No validation is performed for this meaning, and it cannot be automatically detected. This meaning is used for documentation purposes only.

Values list

In this mode, you specify the list of possible values for this meaning. When this meaning is forced, DSS will validate that the value is one of the possible values.

You can specify a normalization mode to indicate whether the match to the possible values should be done exactly, ignoring case, or ignoring accents.

Values mapping

In this mode, you specify a mapping of possible values for this meaning. For each possible value, a “value in storage” (key) and a “label” are given. When this meaning is forced, DSS will validate that the value is one of the possible values (either in storage or as label).

The main goal of this kind is to handle columns that contain info like “0”, “1”, “-9” meaning “no”, “yes” and “no answer”. The mapping allows you to map these “internal” values to “human-readable” ones.

This kind of user-defined meanings goes with a specific Data preparation processor which handles these replacements.

You can specify a normalization mode to indicate whether the match to the possible keys should be done exactly, ignoring case, or ignoring accents.

Pattern

In this mode, you specify a pattern (as a Java-compatible regular expression) that the values must match. The pattern can be evaluated case-sensitive or case-insensitive.
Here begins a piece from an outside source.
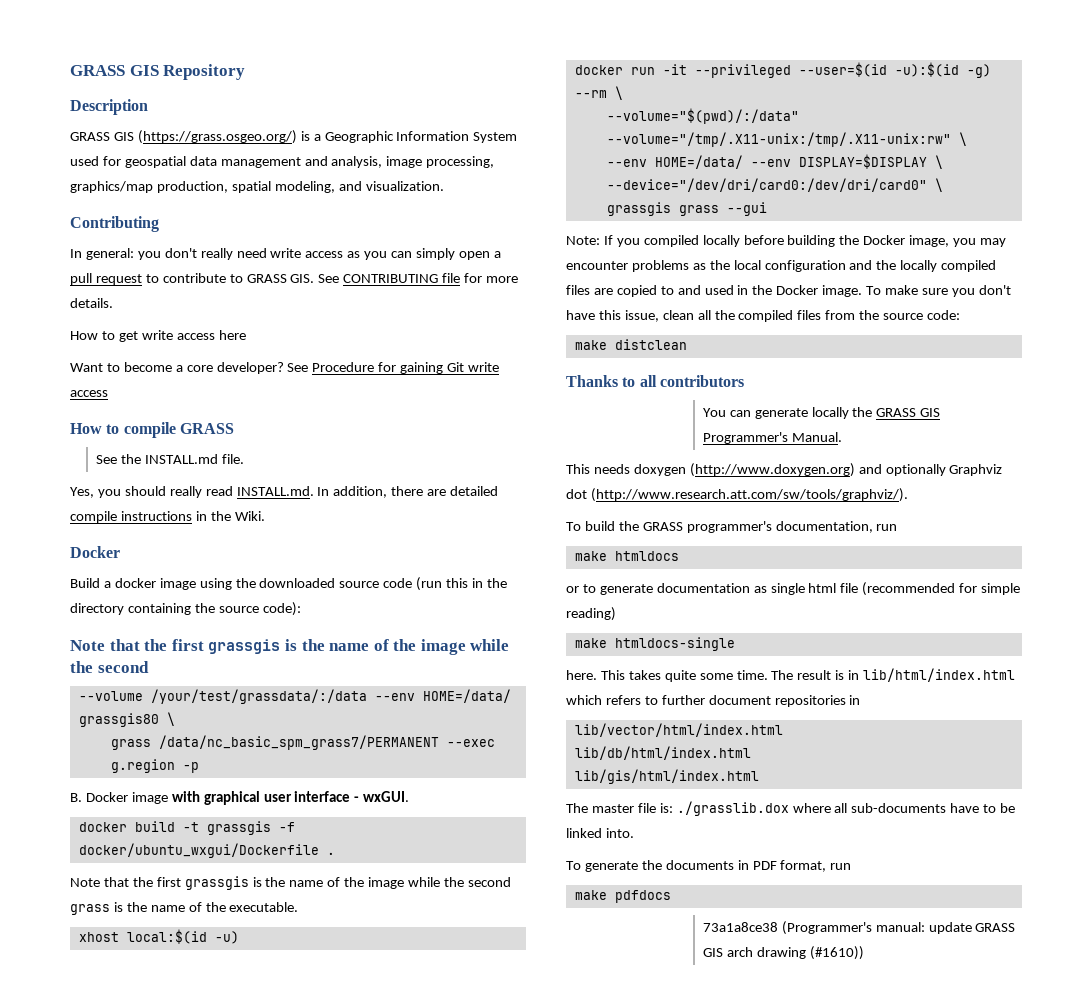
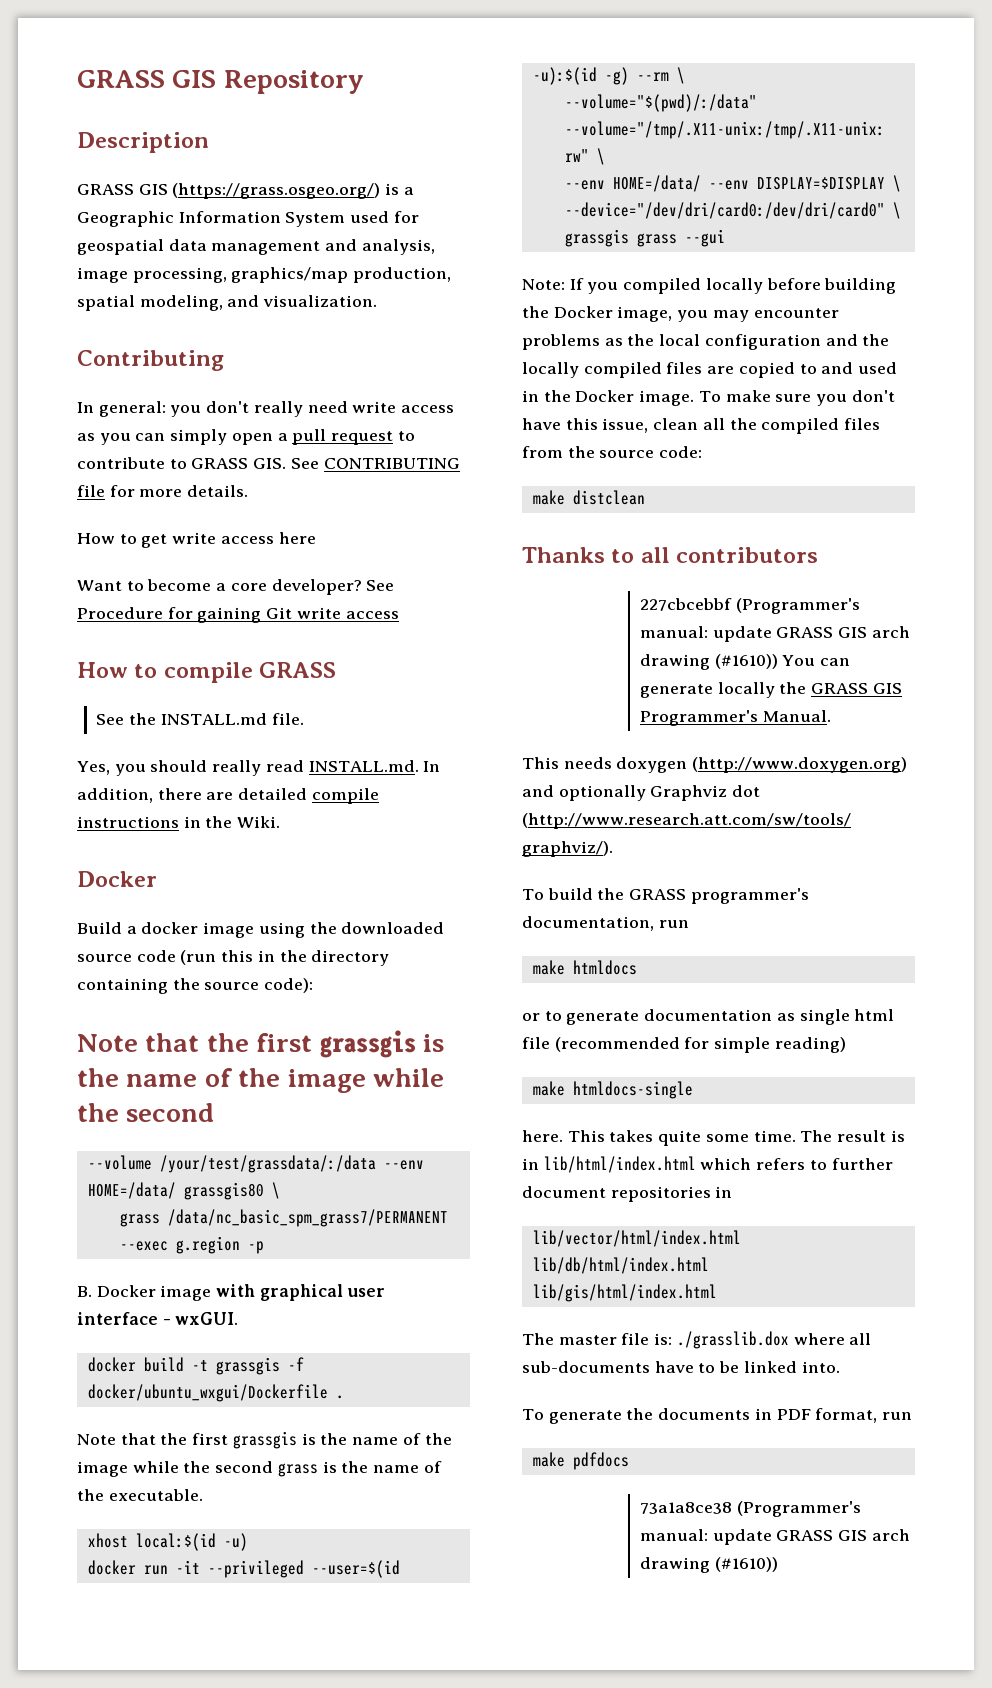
(744, 381) none -> [639,598,860,614] [639,626,910,642] [639,654,778,670] 227cbcebbf (Programmer's manual: update GRASS GIS arch drawing (#1610))

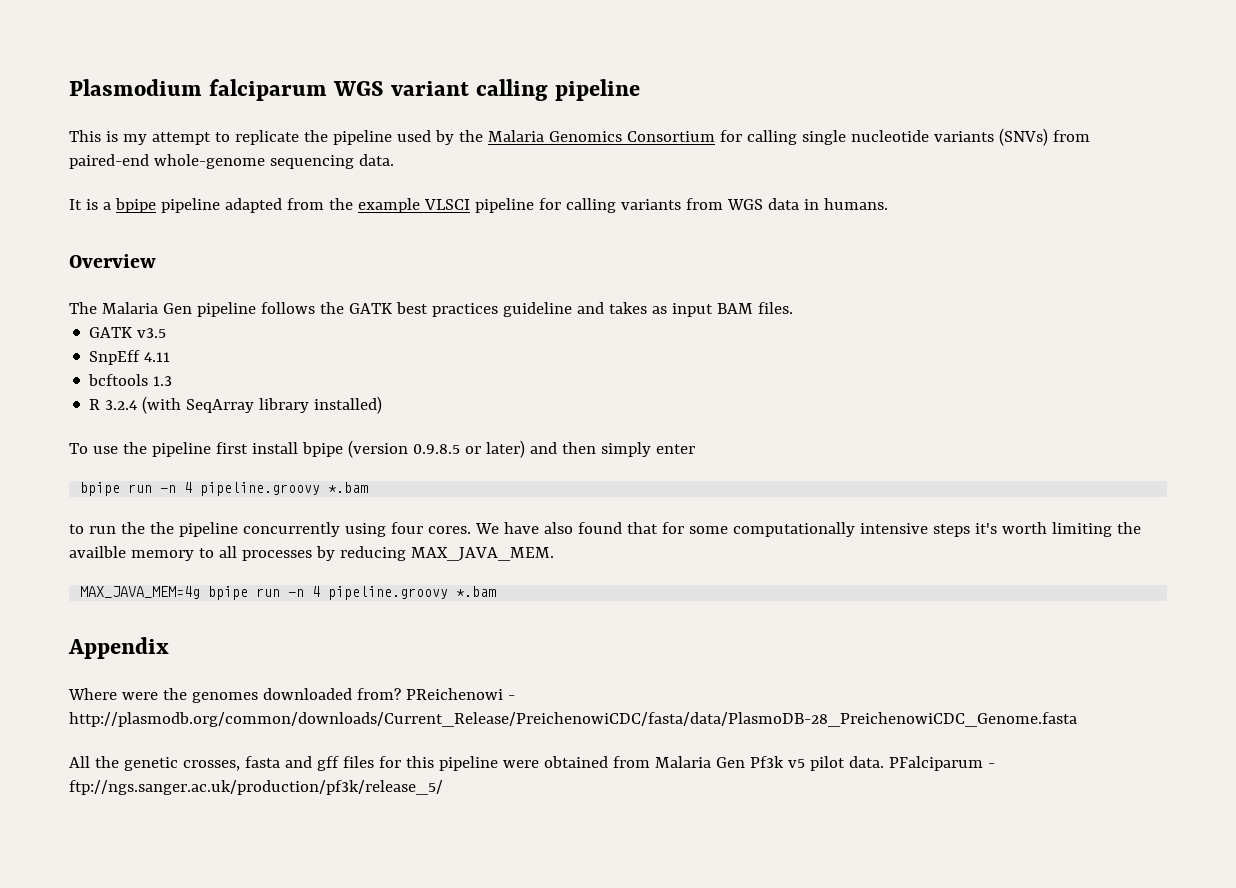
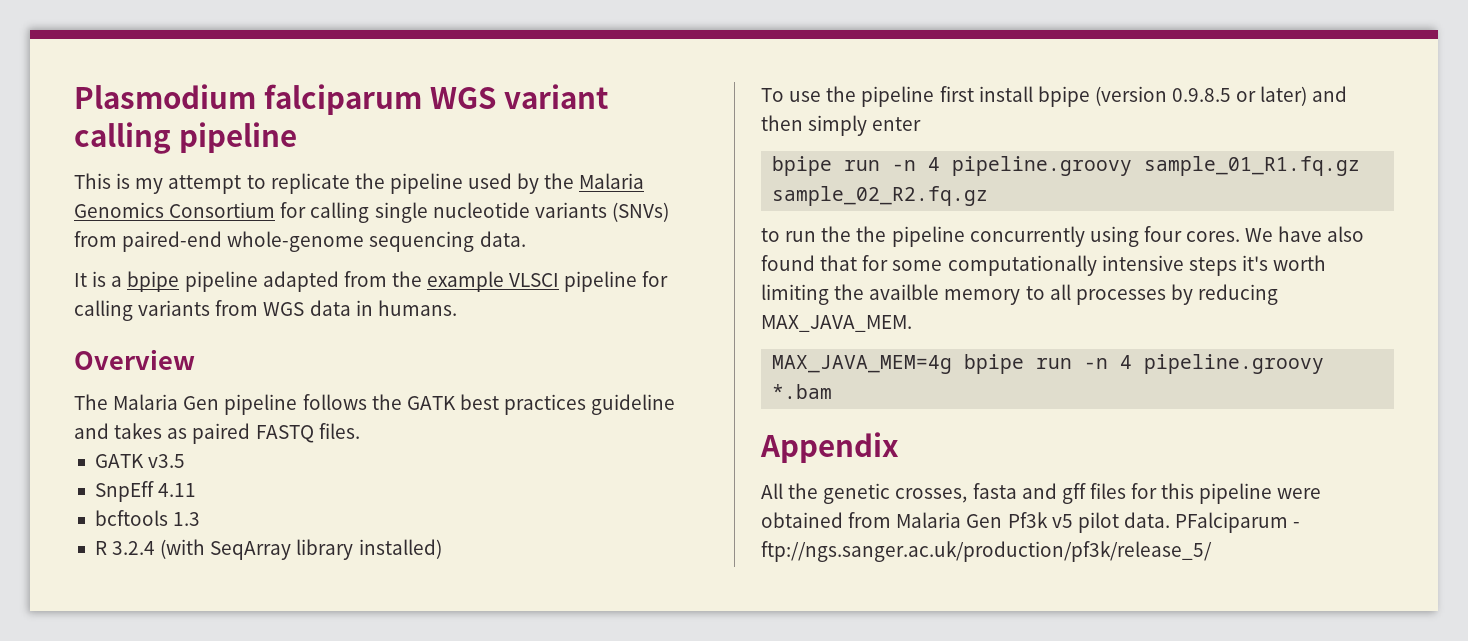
[671,303,753,317] input BAM -> [192,423,314,444] paired FASTQ
[328,482,369,493] *.bam -> [1144,156,1361,176] [772,186,989,206] sample_01_R1.fq.gz sample_02_R2.fq.gz
[68,688,515,703] [69,712,1077,727] // Where were the genomes downloaded from? PReichenowi - http://plasmodb.org/common/downloads/Current_Release/PreichenowiCDC/fasta/data/PlasmoDB-28_PreichenowiCDC_Genome.fasta -> (899, 447) none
Autodetecting user-defined meanings

User-defined meanings are normally not automatically detected. If you force them, they will be validated, but DSS will never suggest them.

It is possible to auto-detect meanings that are of kind:

  • Values list
  • Values mapping
  • Pattern

Warning

It is not recommended to enable auto-detection. Enabling auto-detection on a user-defined meaning can cause built-in meanings not to be recognized anymore, and can cause notable slowdowns in DSS usage.